8. It was contended on behalf of the plaintiff-respondent that the word 'arrears' in Section 19 (1) contemplates 'arrears' which would become due after the Act came into operation. I am unable to accept this interpretation. Section 6 of the Act gives right to the manager to realise arrears of rent as well. After the Secretary of State for India in Council entered into possession in pursuance of the Act, the Nawab Bahadur had no right to realise the arrears. Section 19 (1) lays down the procedure which the manager can adopt for realising the current as well as the arrears of rent. In addition to the ordinary procedure, viz., by suit in the civil Court, the manager can adopt the summary procedure under the Public Demands Recovery Act. The arrears of rent for which the certificates were filed were therefore due to the manager within the meaning of Section 5, Public Demands Recovery Act. The next question is before which certificate officer the requisition is to be made. The Act itself does not give any express indication as regards the matter. But, on general principles, the certificate officer within whose jurisdiction the cause of action arises will have jurisdiction to entertain the requisition. For a suit in the civil Court, the cause of action for such a suit is to be deemed under Section 144, Ben. Ten. Act, to have arisen within the local limits of the jurisdiction of the civil Court which would have jurisdiction to entertain a suit for possession of tenure or holding in connexion with which the suit is brought. Admittedly, Section 144, Ben. Ten. Act, is no bar. The certificate officer of Lalbagh would therefore have jurisdiction to entertain the requisition and to file the certificates, if the cause of action for filing such certificates arose within Lalbagh. From the ijara lease as has already been stated, it is clear that the ijara rent was payable by the lessee (certificate-debtor) at the sadar kachery of the Nawab Bahadur of Mursbidabad in Lalbagh. The manager was therefore entitled to demand payment in Lalbagh and the debt not having been paid in Lalbagh, the manager's cause of action for making the requisition under S.5 arose within the jurisdiction of the Lalbagh certificate officer.

9. Our attention was not drawn to any statutory bar which would deprive the certificate officer of Lalbagh of his jurisdiction to entertain requisitions for realizations of public demands payable within Lalbagh sub-division. If the money is payable to the Collector of a district under Section 4, the certificate officer of that district will have jurisdiction to file the certificate. The jurisdiction of a certificate officer under the Public Demands Recovery Act depends upon the place where the public demand is payable. I therefore hold that the certificate officer of Lalbagh had jurisdiction to file the certificates in question. The learned advocate for the plaintiff-respondent made an attempt to support the decree of the trial Judge on the following grounds : (1) That the certificates were void as plaintiff was not at all liable for the rents of the ijara mahal for the years 1338, 1889 and 1340 B. C., as the Nawab Bahadur of Murshidabad did not put him in possession of one of the ijara properties, namely, Khord Joyrampur. (2) That the possession of the plaintiff was substantially interfered with by the manager of the Murshidabad Estate during this period.
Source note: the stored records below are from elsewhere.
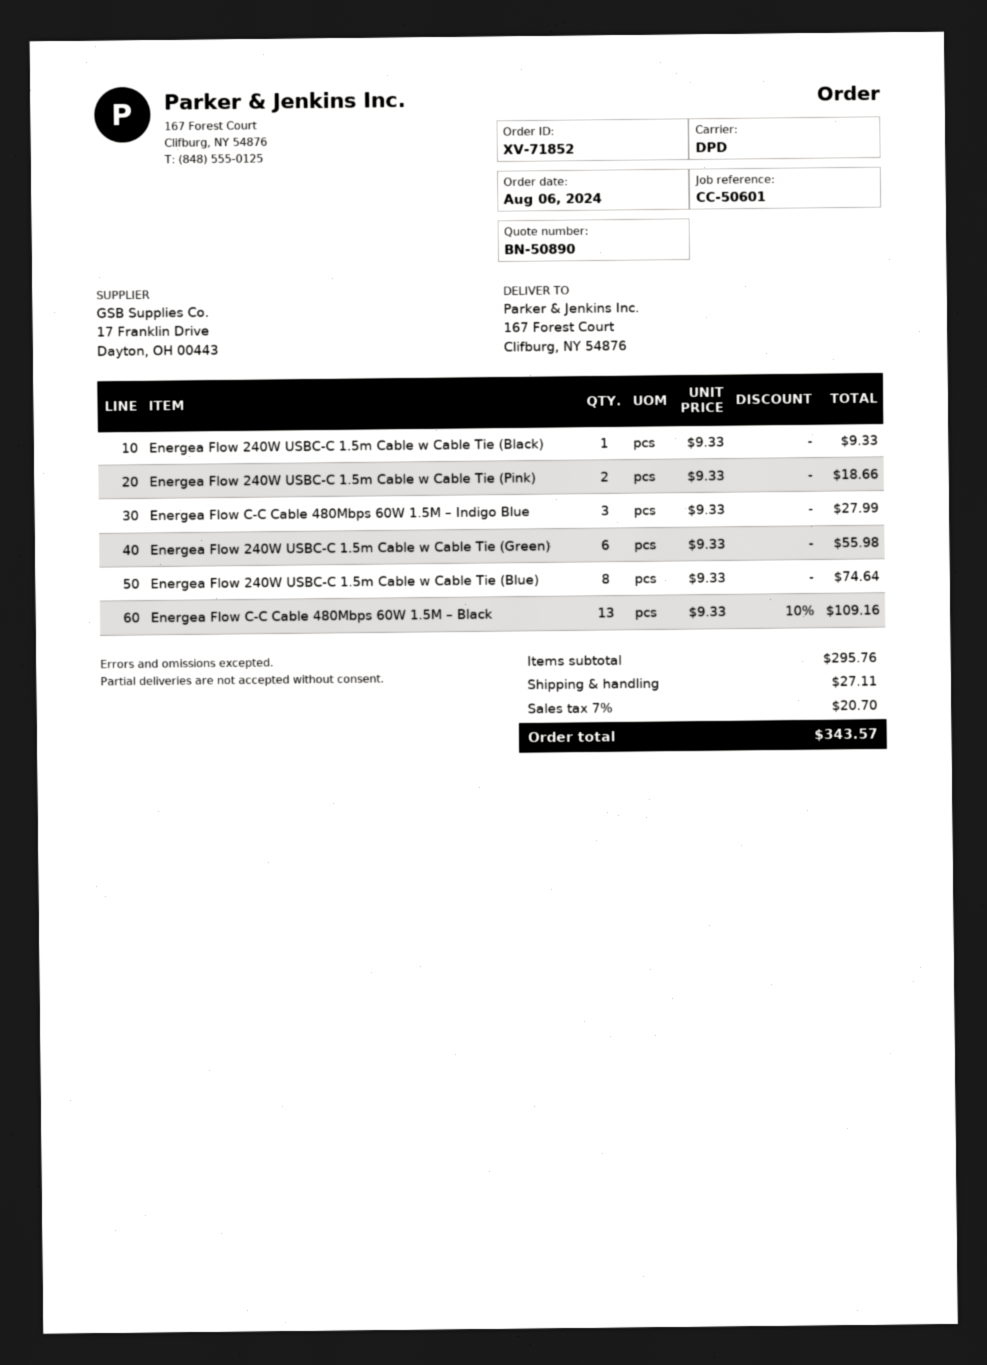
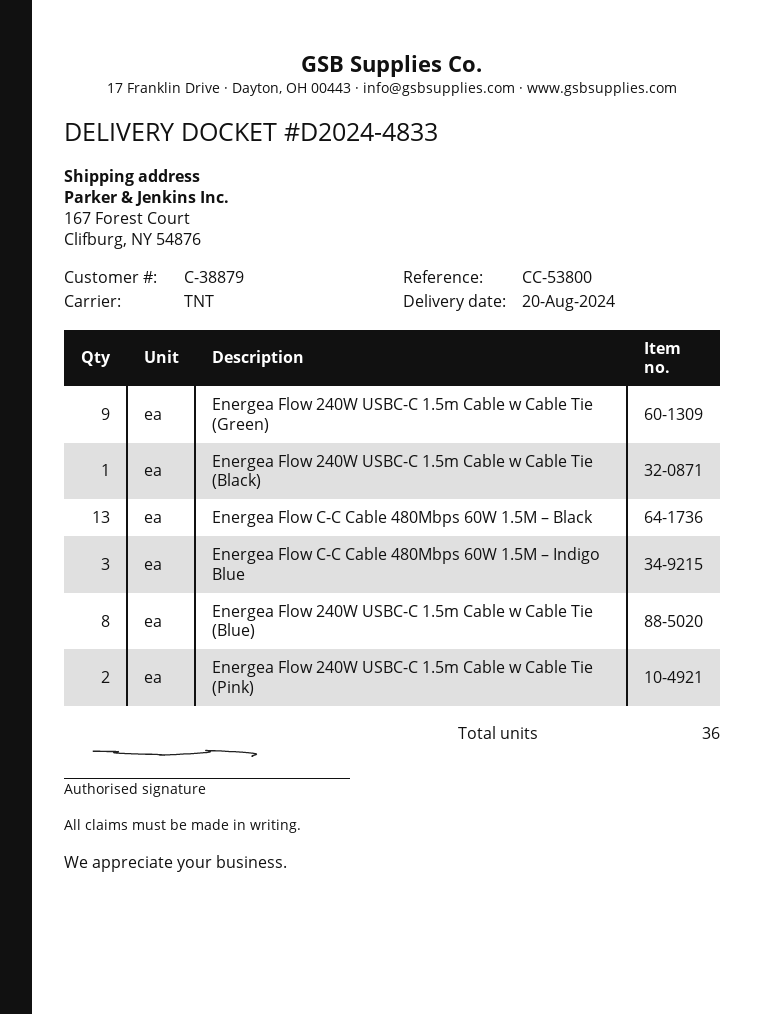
reference: CC-50601 -> CC-53800
shipping method: DPD -> TNT
Energea Flow 240W USBC-C 1.5m Cable w Cable Tie (Green): 6 -> 9

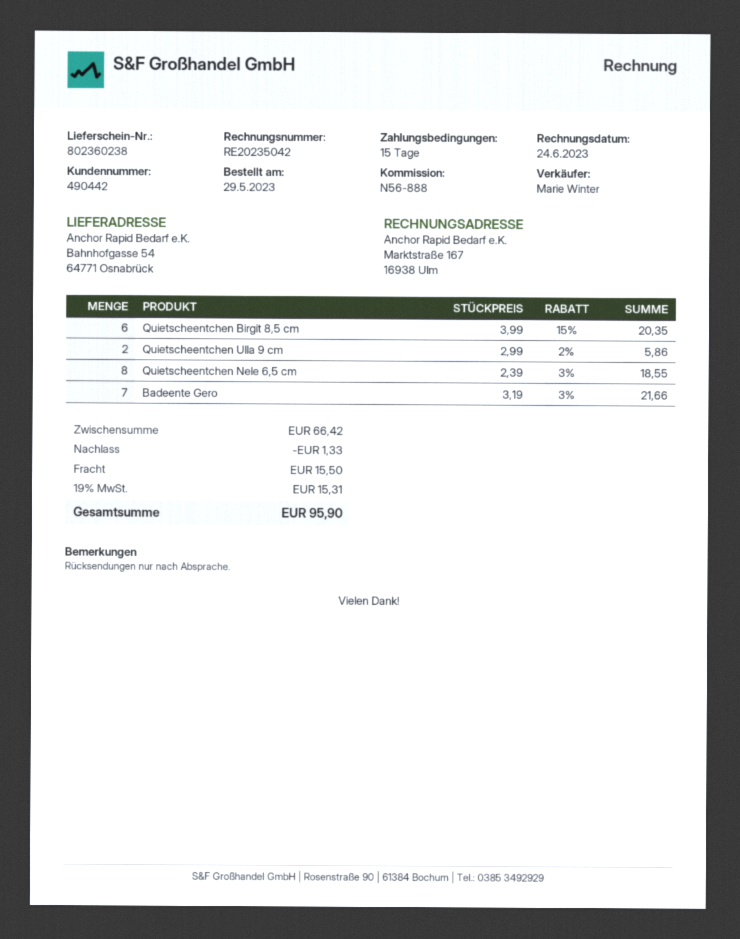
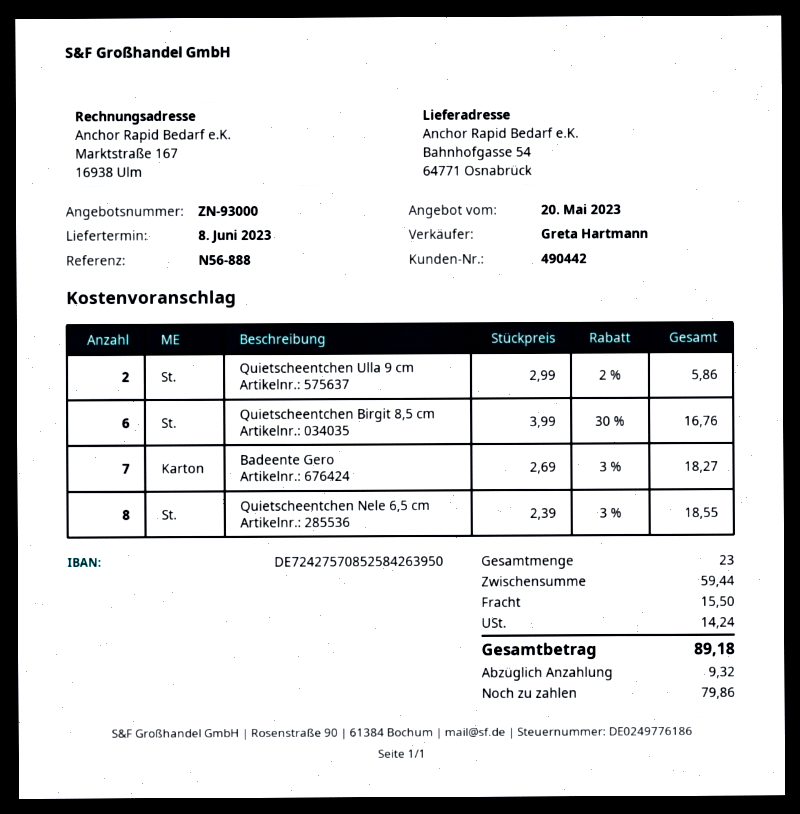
sales rep: Marie Winter -> Greta Hartmann
Quietscheentchen Birgit 8,5 cm: 6 x 3.99 - 15% = 20.35 -> 6 x 3.99 - 30% = 16.76
Badeente Gero: 7 x 3.19 - 3% = 21.66 -> 7 x 2.69 - 3% = 18.27
subtotal: 66.42 -> 59.44
discount: 1.33 -> none
tax: 15.31 -> 14.24
total: 95.90 -> 89.18

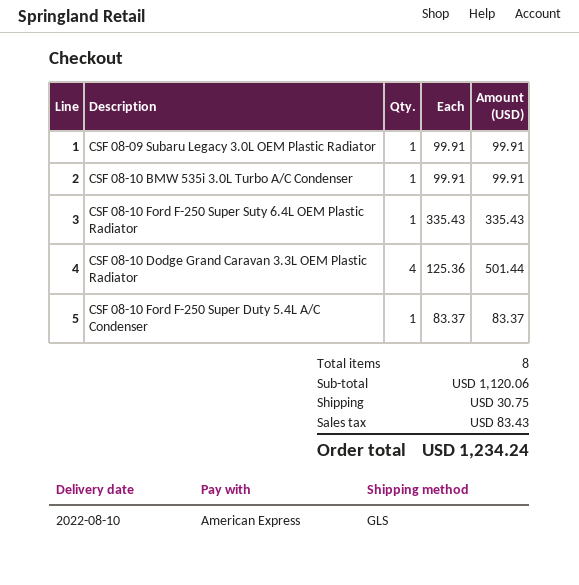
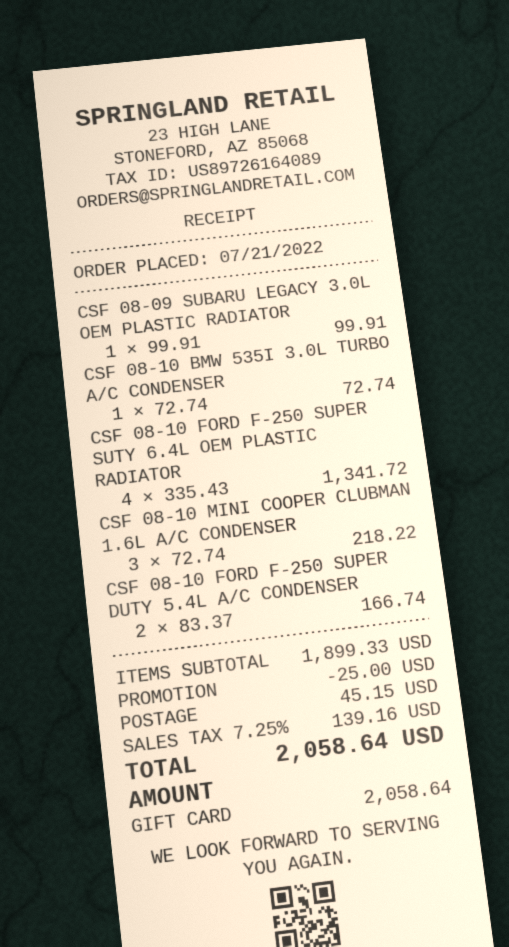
payment method: American Express -> gift card
CSF 08-10 BMW 535i 3.0L Turbo A/C Condenser: 1 x 99.91 = 99.91 -> 1 x 72.74 = 72.74
CSF 08-10 Ford F-250 Super Suty 6.4L OEM Plastic Radiator: 1 x 335.43 = 335.43 -> 4 x 335.43 = 1341.72
CSF 08-10 Dodge Grand Caravan 3.3L OEM Plastic Radiator: 4 x 125.36 = 501.44 -> none
CSF 08-10 Ford F-250 Super Duty 5.4L A/C Condenser: 1 x 83.37 = 83.37 -> 2 x 83.37 = 166.74
CSF 08-10 MINI COOPER CLUBMAN 1.6L A/C CONDENSER: none -> 3 x 72.74 = 218.22
subtotal: 1120.06 -> 1899.33
discount: none -> 25.00
shipping: 30.75 -> 45.15
tax: 83.43 -> 139.16
total: 1234.24 -> 2058.64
10. Admittedly, the plaintiff did not obtain possession of Khord Joyrampur. The evidence in this case shows that before the ijara the Nawab Bahadur himself was not in possession of this property and the plaintiff was aware of this fact. The rent reserved by the ijara was assessed on the gross assets of the ijara properties after making certain deductions. The evidence in this case shows that in calculating the assets of the entire ijara properties the assets of Khord Joyrampur were not taken into consideration. The plaintiff is not therefore entitled to claim either suspension of rent or abatement of rent. As regards the complaint of the plaintiff that his possession was interfered with during the period in question, namely 1338 to 1340 B.S., it appears that no such complaint was made either in the notice under Section 80 or in the plaint itself. There is no satisfactory evidence also in this case to show that the plaintiff's possession during this period was interfered with by the defendant's officers. For the reasons given above, the plaintiff's prayer for a declaration that the two certificates in question were illegal and void must be rejected. As regards the plaintiff's claim for declaration that the proceedings in execution of the two certificates were illegal, the plaintiff's case is, as has already been stated, that there was an adjustment of the certificate debts by agreement between the plaintiff and the manager of the defendant on 19th September 1934, and that in view of this adjustment defendant had no right to execute the certificates so long as the plaintiff was performing and was willing to perform his part of the contract.

11. The learned subordinate Judge has found that there had been no contract but only an arrangement in the nature of a trial. From the evidence in this case, I am not prepared to say that the subordinate Judge was wrong. Assuming however that there was any such contract, it cannot be binding on the defendant as under Section 21, Murshidabad Estate Administration Act, the manager cannot enter into any such contract without obtaining the previous sanction of the Board of Revenue. The evidence in this case does not show that previous sanction of the Board of Revenue was taken by the manager before he accepted the proposals of the plaintiff.. The Board of Revenue while disposing of the plaintiff's appeal simply asked the manager to help the plaintiff to recover his arrears and to give him another trial. But the subsequent arrangement proposed by the plaintiff and accepted by the manager was never sanctioned by the Board of Revenue. Again, under Section 37, Public Demands Recovery Act, every question arising between the certificate-holder and the certificate-debtor relating to the execution, discharge or satisfaction of a certificate is to be determined by the certificate officer and not by a suit. If the arrangement between the manager and the plaintiff amounted to an adjustment of the certificate-debt, such question is to be determined by the certificate officer and not by the civil Court in a suit. The agreement pleaded by the plaintiff therefore cannot operate as a bar to the execution of the certificates by the certificate officer.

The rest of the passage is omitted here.